Study material:

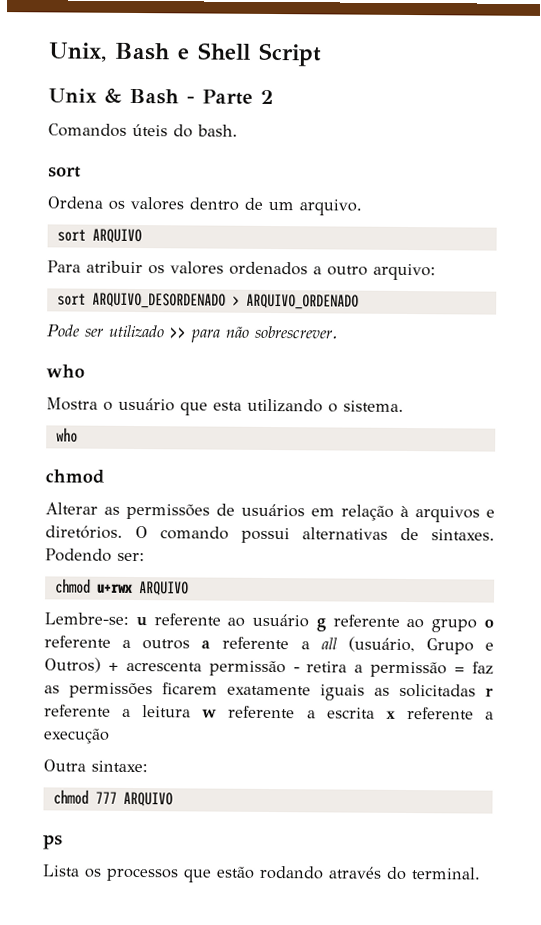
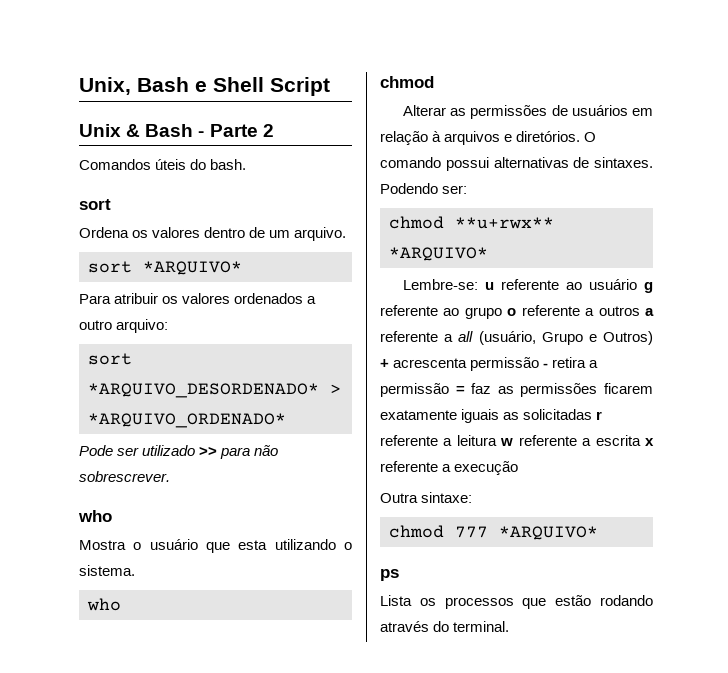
[91,228,142,244] ARQUIVO -> [143,261,242,275] *ARQUIVO*
[91,292,359,310] ARQUIVO_DESORDENADO > ARQUIVO_ORDENADO -> [88,383,341,398] [88,413,286,428] *ARQUIVO_DESORDENADO* > *ARQUIVO_ORDENADO*
[96,581,189,596] u+rwx ARQUIVO -> [455,217,554,229] [389,247,488,261] **u+rwx** *ARQUIVO*
[122,791,173,807] ARQUIVO -> [499,526,598,540] *ARQUIVO*

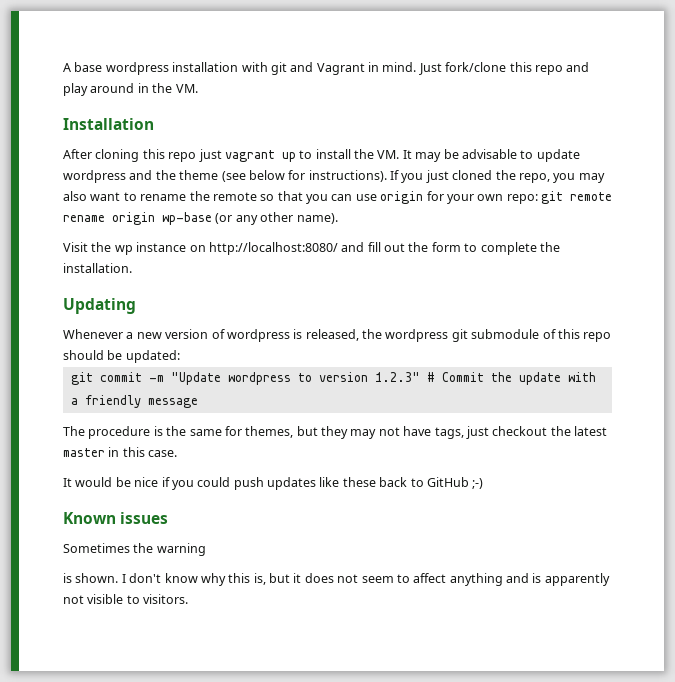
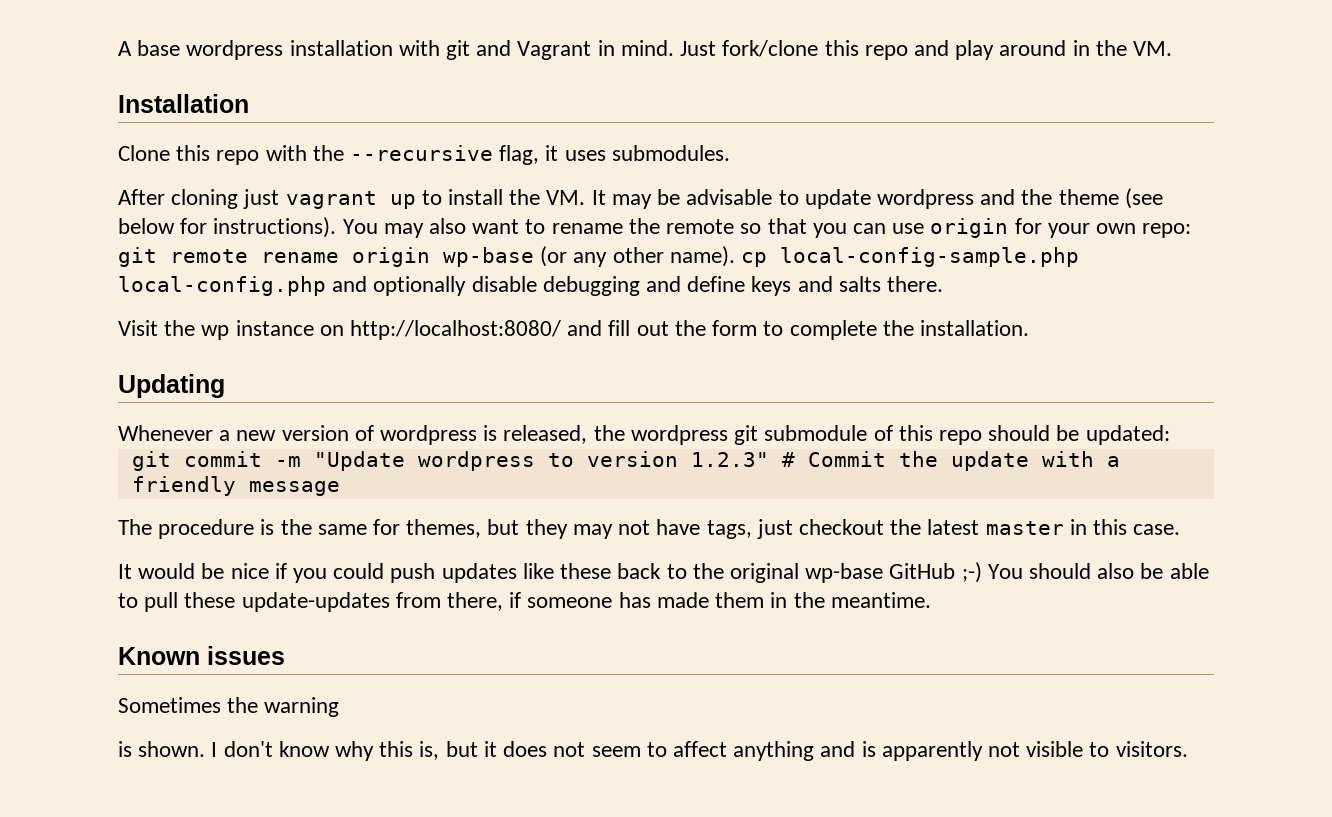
(154, 124) none -> [118,145,730,165] // Clone this repo with the --recursive flag, it uses submodules.
[142,149,197,162] this repo -> (239, 199) none
[390,170,576,183] If you just cloned the repo, you -> [342,219,378,234] You
(338, 218) none -> [741,247,1080,267] [118,276,944,296] cp local-config-sample.php local-config.php and optionally disable debugging and define keys and salts there.
(424, 482) none -> [692,563,884,583] the original wp-base
(484, 483) none -> [987,563,1209,579] [118,592,931,612] You should also be able to pull these update-updates from there, if someone has made them in the meantime.

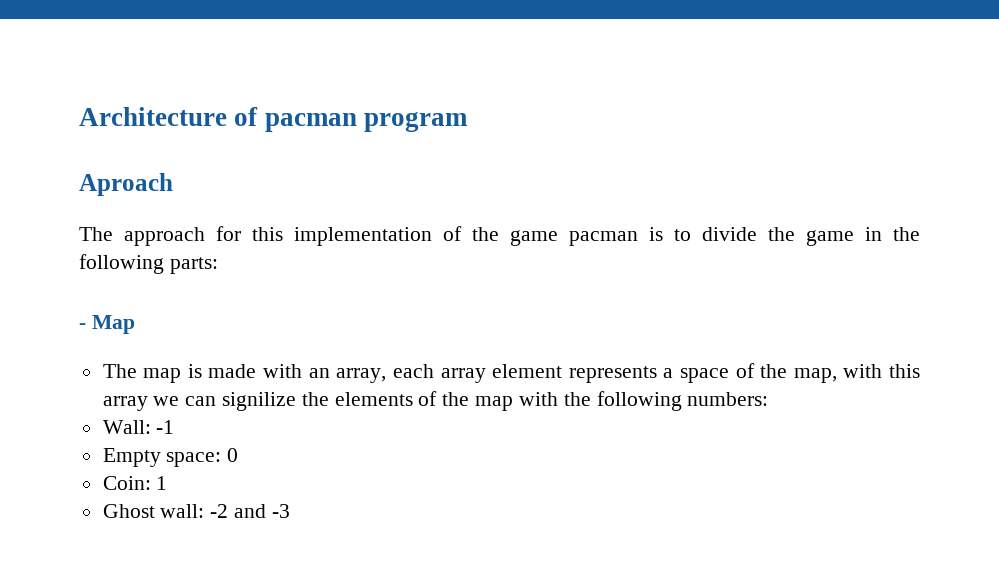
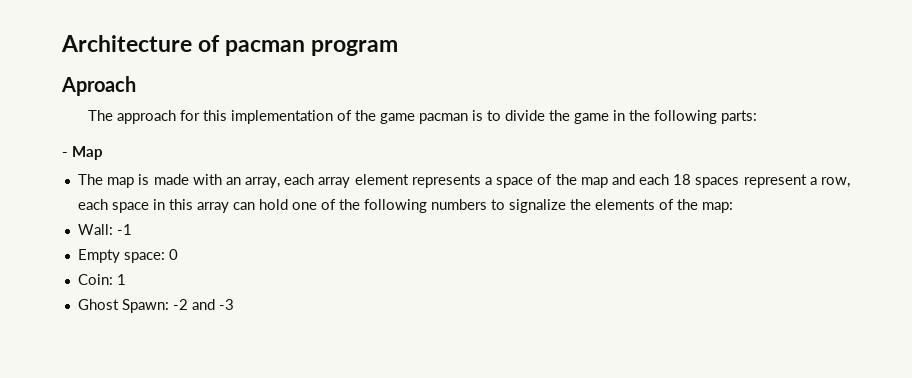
[793,364,921,383] [102,391,769,411] map, with this array we can signilize the elements of the map with the following numbers: -> [580,174,850,188] [77,199,733,213] map and each 18 spaces represent a row, each space in this array can hold one of the following numbers to signalize the elements of the map:
[160,504,205,518] wall: -> [121,299,169,313] Spawn:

Directions: An exact copy of the entries, minus the pictures, is what's needed here.

Task result:
[91,228,142,244] ARQUIVO -> [143,261,242,275] *ARQUIVO*
[91,292,359,310] ARQUIVO_DESORDENADO > ARQUIVO_ORDENADO -> [88,383,341,398] [88,413,286,428] *ARQUIVO_DESORDENADO* > *ARQUIVO_ORDENADO*
[96,581,189,596] u+rwx ARQUIVO -> [455,217,554,229] [389,247,488,261] **u+rwx** *ARQUIVO*
[122,791,173,807] ARQUIVO -> [499,526,598,540] *ARQUIVO*

(154, 124) none -> [118,145,730,165] // Clone this repo with the --recursive flag, it uses submodules.
[142,149,197,162] this repo -> (239, 199) none
[390,170,576,183] If you just cloned the repo, you -> [342,219,378,234] You
(338, 218) none -> [741,247,1080,267] [118,276,944,296] cp local-config-sample.php local-config.php and optionally disable debugging and define keys and salts there.
(424, 482) none -> [692,563,884,583] the original wp-base
(484, 483) none -> [987,563,1209,579] [118,592,931,612] You should also be able to pull these update-updates from there, if someone has made them in the meantime.

[793,364,921,383] [102,391,769,411] map, with this array we can signilize the elements of the map with the following numbers: -> [580,174,850,188] [77,199,733,213] map and each 18 spaces represent a row, each space in this array can hold one of the following numbers to signalize the elements of the map:
[160,504,205,518] wall: -> [121,299,169,313] Spawn:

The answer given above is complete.